The method to produce the heat via the combustion of an ignition fuel, such as wood, in the reactor also requires a large technical effort and in addition a large expenditure of time. These methods also involve the risk that the fuel bed is heated up to the ignition temperature only non-uniformly over the cross-section, and as a result, in the starting phase of the gas generation, the oxygen introduced into the fixed bed with the steam is converted only incompletely.

On the other hand, a continuous tracking of the oxygen content in the ignition start-up gasification medium mixture in dependence on the desired increase in temperature, as it is proposed in DE 4 013 739 A1 , only is to be realized with great expenditure in terms of measurement and control.

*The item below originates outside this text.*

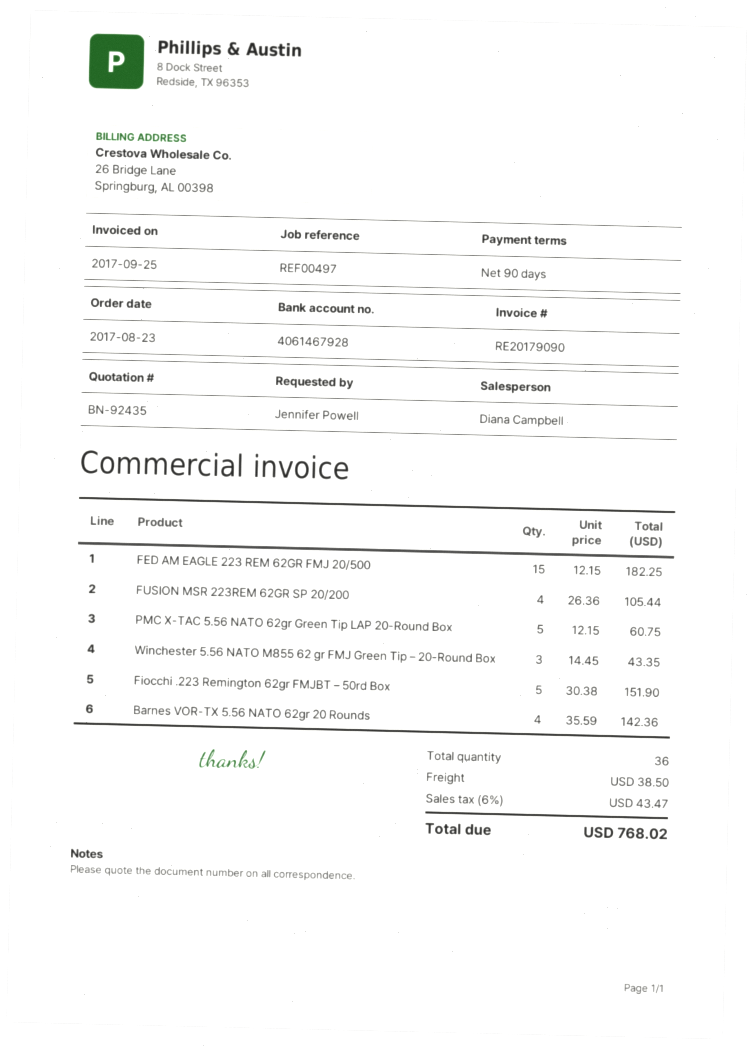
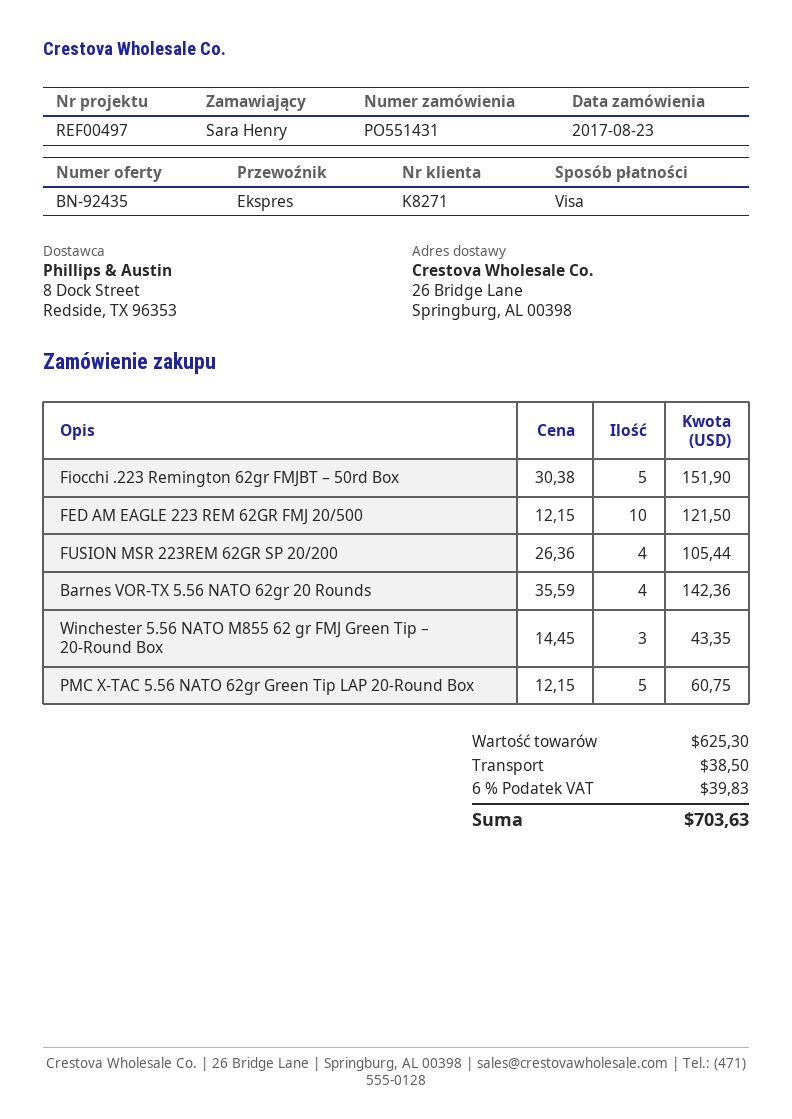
ordered by: Jennifer Powell -> Sara Henry
FED AM EAGLE 223 REM 62GR FMJ 20/500: 15 x 12.15 = 182.25 -> 10 x 12.15 = 121.50
tax: 6% = 43.47 -> 6% = 39.83
total: 768.02 -> 703.63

A deviation from the ideal composition of the ignition start-up gasification medium mixture in direction of high oxygen contents in turn involves the risk of the formation of critical, i.e. explosible gas mixtures.

In the starting phase, i.e. until an almost complete conversion of the oxygen introduced into the fuel bed is effected, the raw synthesis gas produced must be discharged via a torch, in order to exclude the input of oxygen into the operational gas distribution network and hence a risk of explosion. Therefore, the synthesis gas production cannot utilize the fuel in the starting phase and there is less impact on the environment.

It has therefore been the object to provide a method which avoids the above- mentioned disadvantages.

Description of the Invention

The object is solved by a method for heating the fuel bed on start-up of a fixed- bed pressure gasification reactor, comprising the following method steps:

(a) providing a fixed-bed pressure gasification reactor, comprising a gasification medium inlet, a product gas outlet, a fuel bed of solid carbonaceous fuel, which is arranged on an ash discharge grate, a fuel supply means, and an ash discharge means;

(b) introducing hot heating gas into the fuel bed and discharging the cooled heating gas from the fixed-bed pressure gasification reactor via the product gas outlet;

(c) carrying out step (b), until at least in a part of the fuel bed the ignition temperature of the fuel is reached,

wherein the heating gas used in step (b) is flue gas generated outside the fixed- bed pressure gasification reactor.

Further advantageous aspects of the method according to the invention can be found in sub-claims 2 to 12. According to the procedure known already from the prior art, reaching of the ignition temperature is determined indirectly from the temperature and the concentration ratio of carbon monoxide to carbon dioxide of the gas leaving the reactor.

The ignition temperature (also ignition point, self-ignition temperature, inflammation temperature or inflammation point) is that temperature to which a substance or a contact surface must be heated, so that a combustible substance (solid, liquid, its vapors or gas) ignites itself in the presence of air exclusively due to its temperature - i.e. without ignition source such as an ignition spark. It is differently high for each substance and in many cases dependent on the pressure. For determining the ignition temperature for example of coal various methods exist, which have long since been known to the skilled person, cf. for example Ray W. Arms, The Ignition Temperature of Coal, Bulletin No. 128, University of Illinois Bulletin Vol. XIX, No. 33, 10.04.1922.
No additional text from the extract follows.